═════ RECORDED INFORMATION ═════

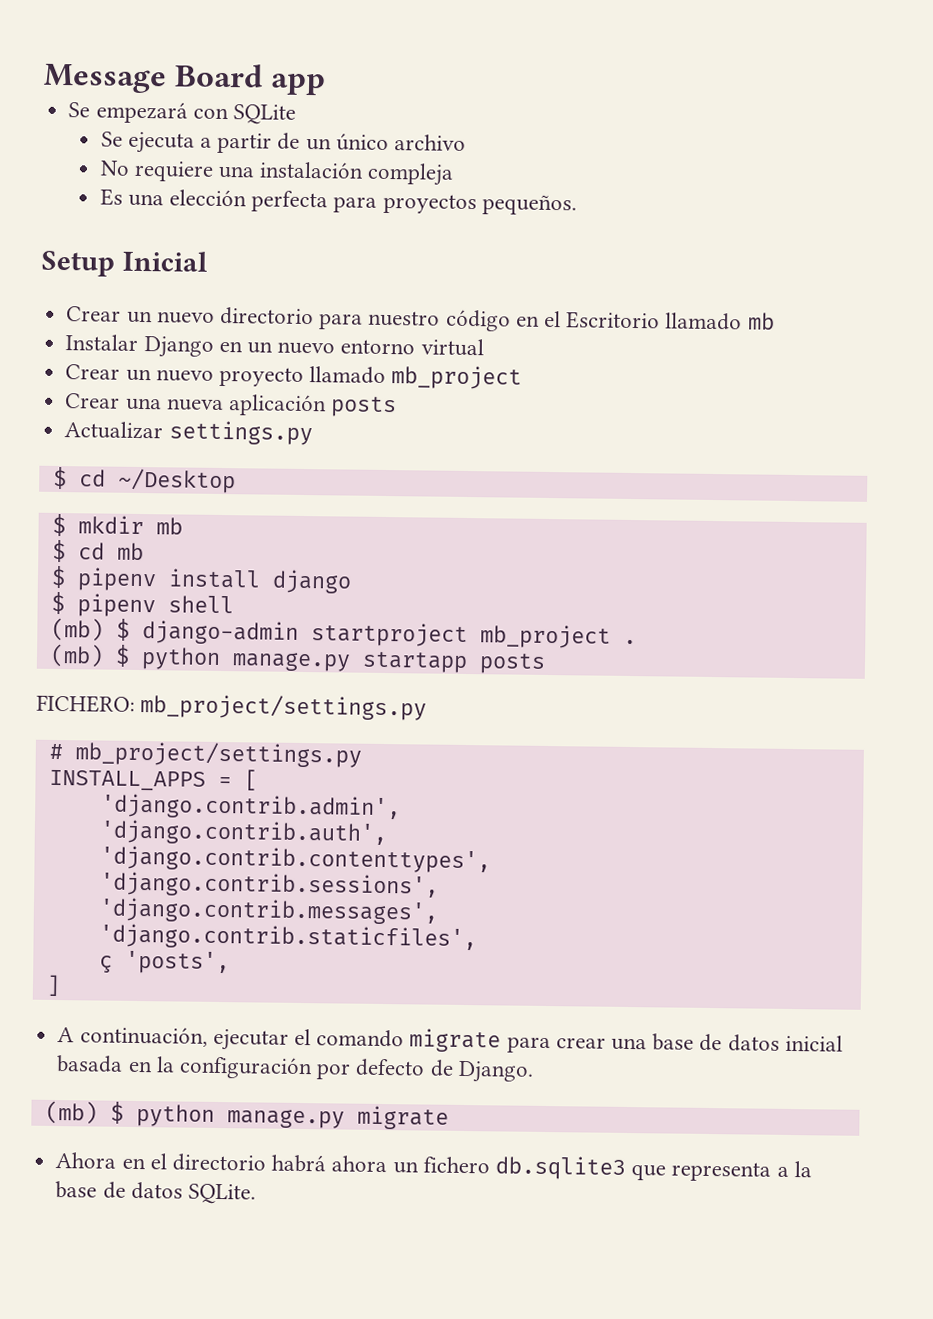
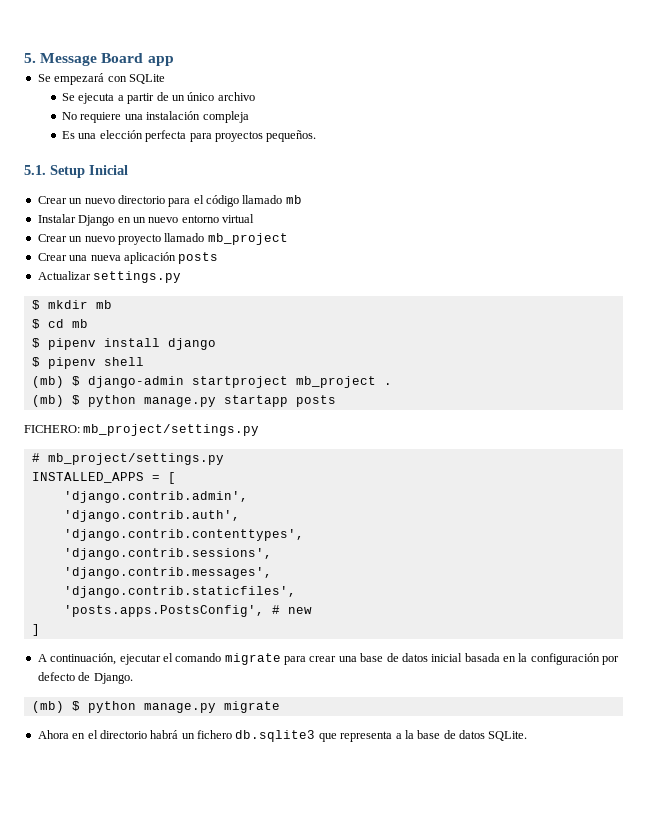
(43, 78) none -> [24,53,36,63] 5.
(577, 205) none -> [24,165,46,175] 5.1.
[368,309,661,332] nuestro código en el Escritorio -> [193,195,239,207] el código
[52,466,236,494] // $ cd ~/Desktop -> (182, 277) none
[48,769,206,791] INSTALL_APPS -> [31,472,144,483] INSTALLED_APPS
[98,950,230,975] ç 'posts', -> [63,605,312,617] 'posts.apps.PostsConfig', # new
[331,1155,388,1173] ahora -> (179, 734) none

═════

> TASK TO COMPLETE:
Pull out every line holding "none" from the records above, and copy it.

> WORKED SOLUTION:
(43, 78) none -> [24,53,36,63] 5.
(577, 205) none -> [24,165,46,175] 5.1.
[52,466,236,494] // $ cd ~/Desktop -> (182, 277) none
[331,1155,388,1173] ahora -> (179, 734) none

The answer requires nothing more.